Extras: Monitoring JVM with JMX

Monitoring the JVM is crucial for proactive performance management. This section briefly covers enabling JVM monitoring via JMX.

For detailed instructions on setting up JVM monitoring with Zabbix, refer to this guide: zabbix_java_gateway

This option enables JVM for monitoring:

```
-Dcom.sun.management.jmxremote.ssl=false -Dcom.sun.management.jmxremote.authenticate=false
```

This option sets the JMX port for remote monitoring:

```
-Dcom.sun.management.jmxremote.port=10101
```

Important Considerations for Production Environments:

  • Security: The -Dcom.sun.management.jmxremote.authenticate=false option disables authentication, making your JMX endpoint vulnerable. Never use this in a production environment. Configure proper authentication and SSL encryption for JMX.
  • Firewall: Ensure your firewall allows access to the JMX port only from authorized monitoring servers.

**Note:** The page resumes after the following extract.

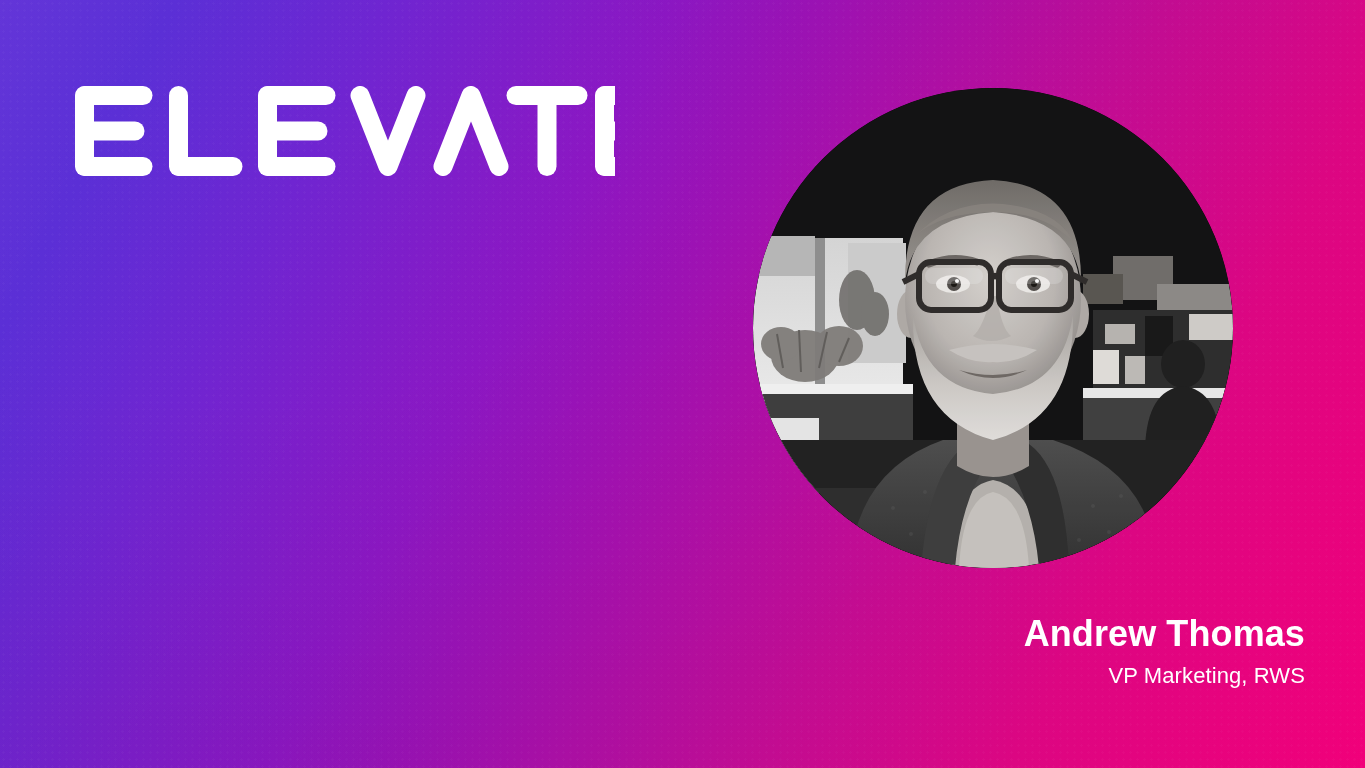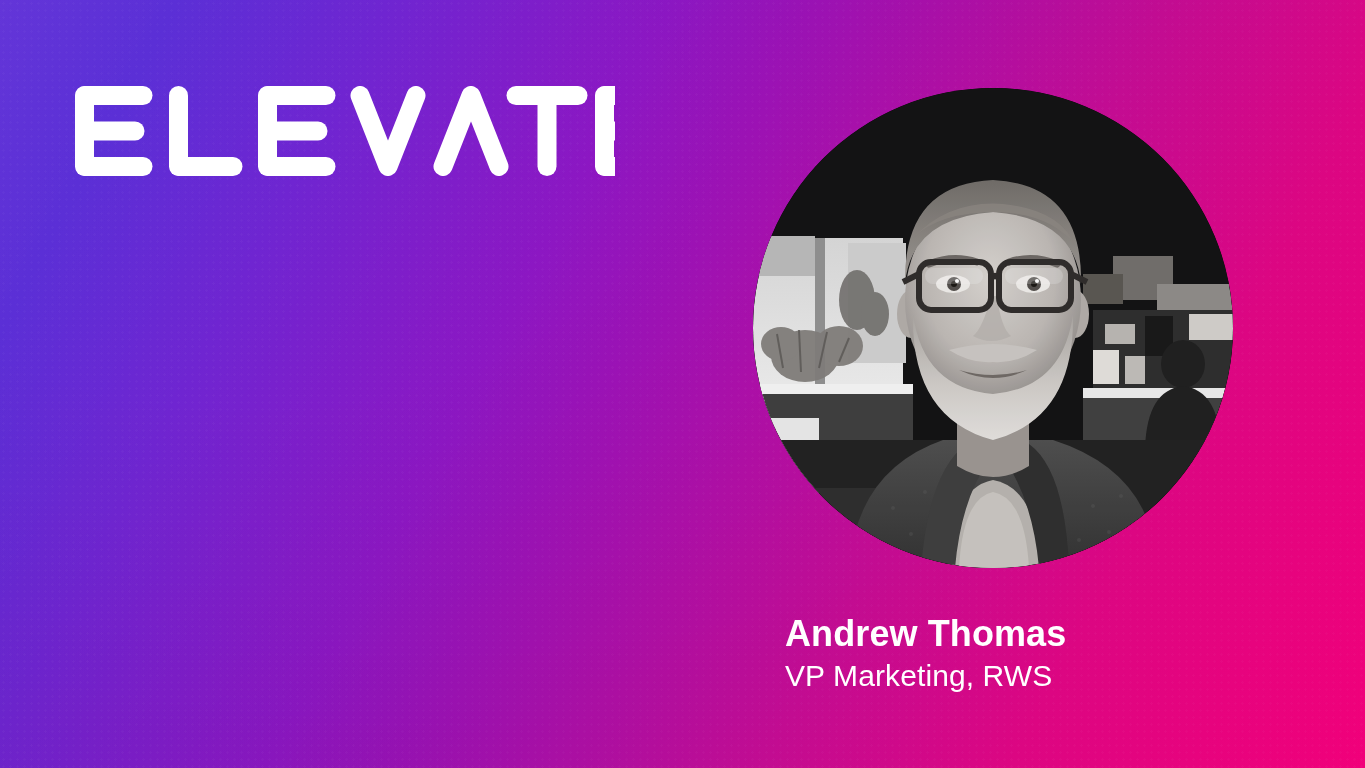"Andrew Thomas" #nameblock { text-align: none -> right }
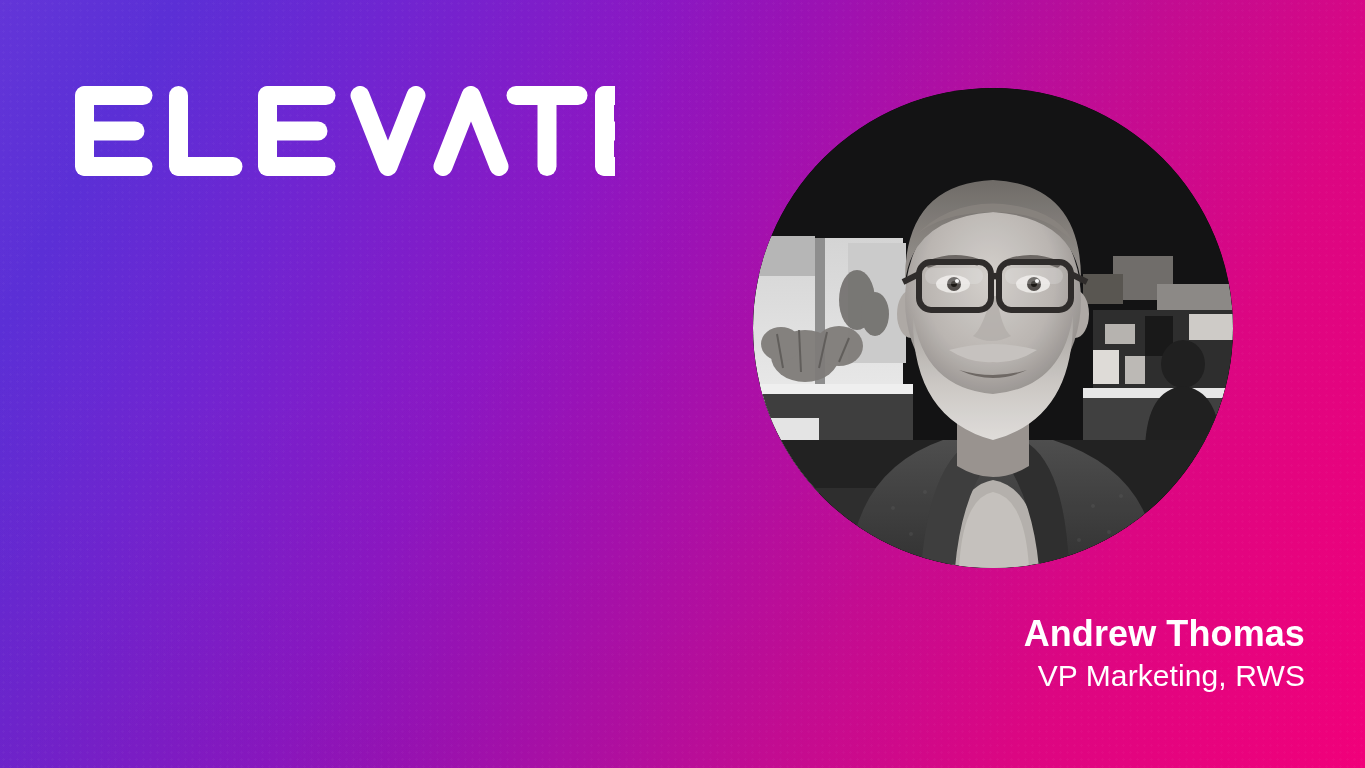"VP Marketing, RWS" #speaker-role { font-size: 30px -> 22px }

This post provides a starting point for optimizing HBase and Hadoop performance. Remember that the optimal configuration will vary depending on your specific hardware, workload, and data characteristics. Continuous monitoring and experimentation are key to achieving peak performance in your big data environment.